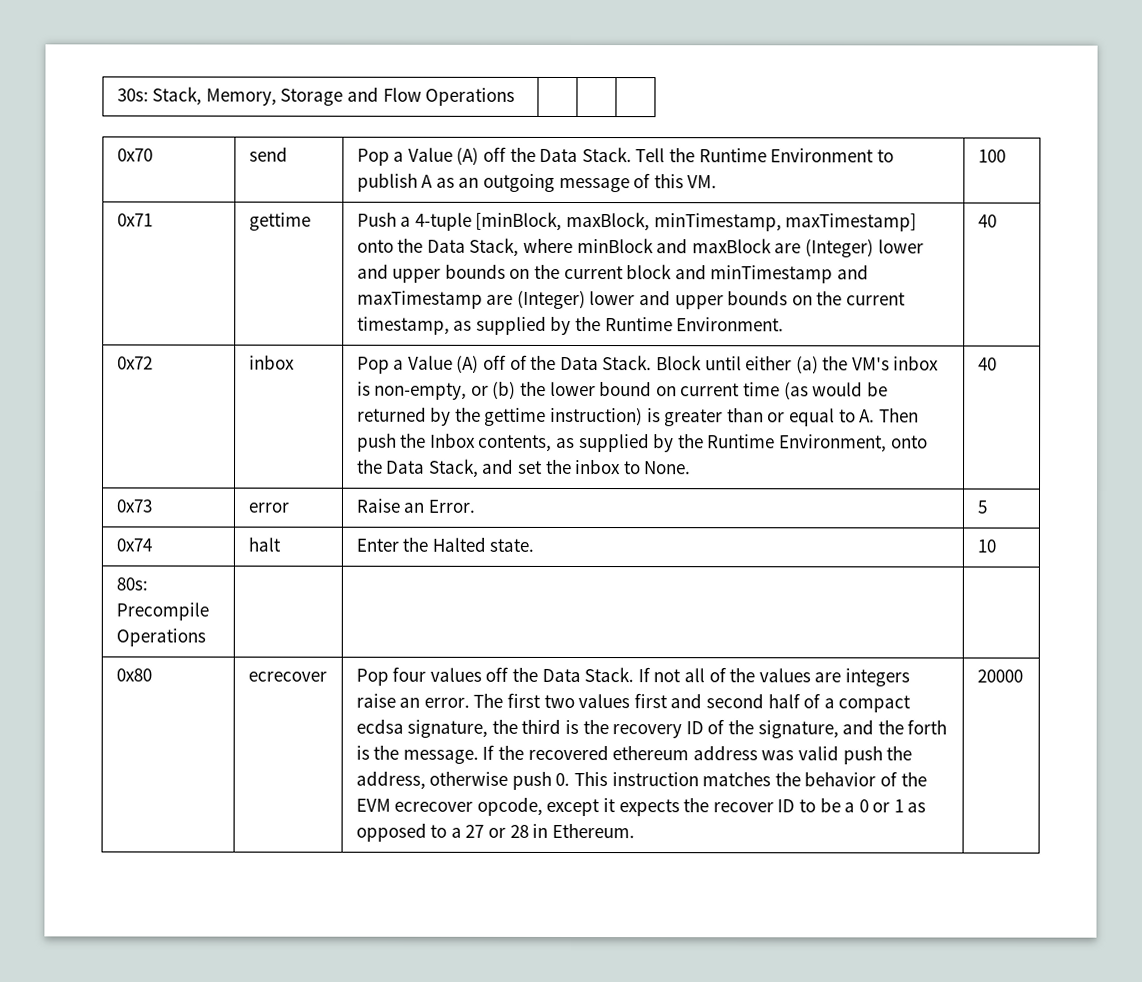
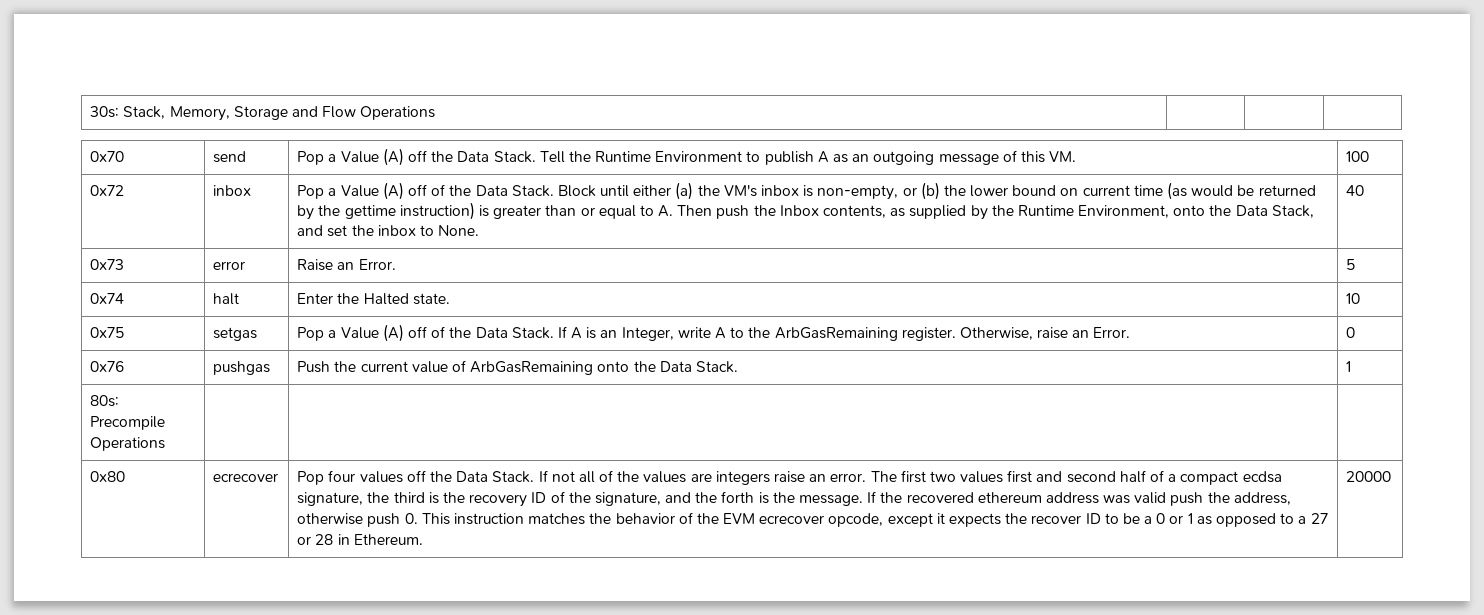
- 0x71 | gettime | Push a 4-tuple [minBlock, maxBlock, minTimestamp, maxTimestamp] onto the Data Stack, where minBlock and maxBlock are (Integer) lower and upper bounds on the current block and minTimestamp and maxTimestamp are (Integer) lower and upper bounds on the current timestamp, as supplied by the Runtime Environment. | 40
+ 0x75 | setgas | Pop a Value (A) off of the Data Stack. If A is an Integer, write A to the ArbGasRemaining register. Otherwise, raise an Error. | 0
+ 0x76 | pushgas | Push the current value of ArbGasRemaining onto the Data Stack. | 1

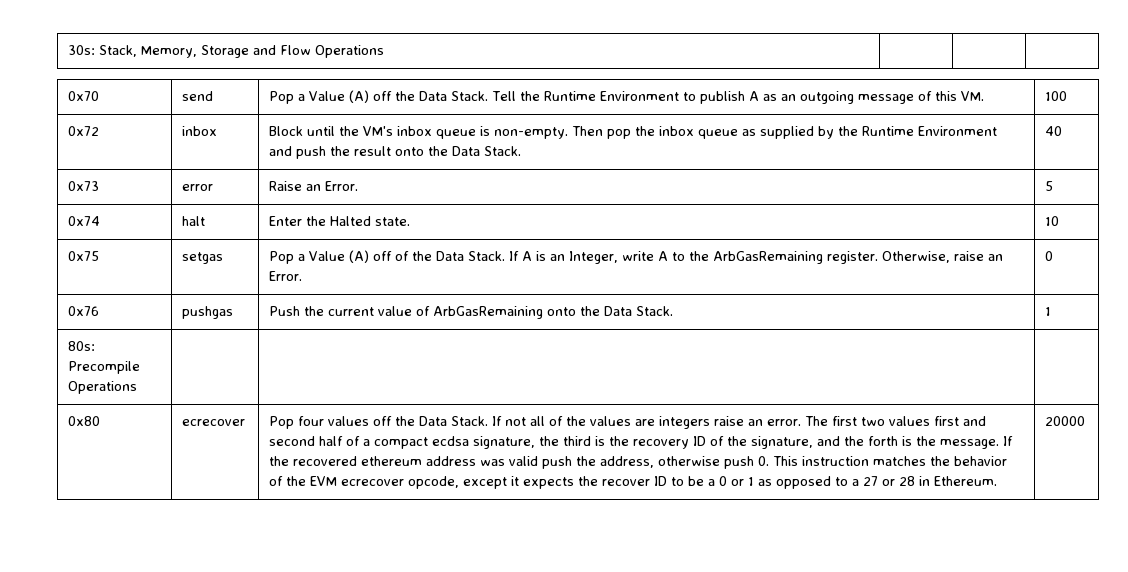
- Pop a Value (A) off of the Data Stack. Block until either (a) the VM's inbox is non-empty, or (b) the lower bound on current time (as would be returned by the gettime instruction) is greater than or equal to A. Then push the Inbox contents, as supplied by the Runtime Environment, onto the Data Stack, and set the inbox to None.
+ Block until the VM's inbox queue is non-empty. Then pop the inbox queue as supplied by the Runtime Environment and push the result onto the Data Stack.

--------

Could the material above be given again exactly, pictures excluded?

- 0x71 | gettime | Push a 4-tuple [minBlock, maxBlock, minTimestamp, maxTimestamp] onto the Data Stack, where minBlock and maxBlock are (Integer) lower and upper bounds on the current block and minTimestamp and maxTimestamp are (Integer) lower and upper bounds on the current timestamp, as supplied by the Runtime Environment. | 40
+ 0x75 | setgas | Pop a Value (A) off of the Data Stack. If A is an Integer, write A to the ArbGasRemaining register. Otherwise, raise an Error. | 0
+ 0x76 | pushgas | Push the current value of ArbGasRemaining onto the Data Stack. | 1

- Pop a Value (A) off of the Data Stack. Block until either (a) the VM's inbox is non-empty, or (b) the lower bound on current time (as would be returned by the gettime instruction) is greater than or equal to A. Then push the Inbox contents, as supplied by the Runtime Environment, onto the Data Stack, and set the inbox to None.
+ Block until the VM's inbox queue is non-empty. Then pop the inbox queue as supplied by the Runtime Environment and push the result onto the Data Stack.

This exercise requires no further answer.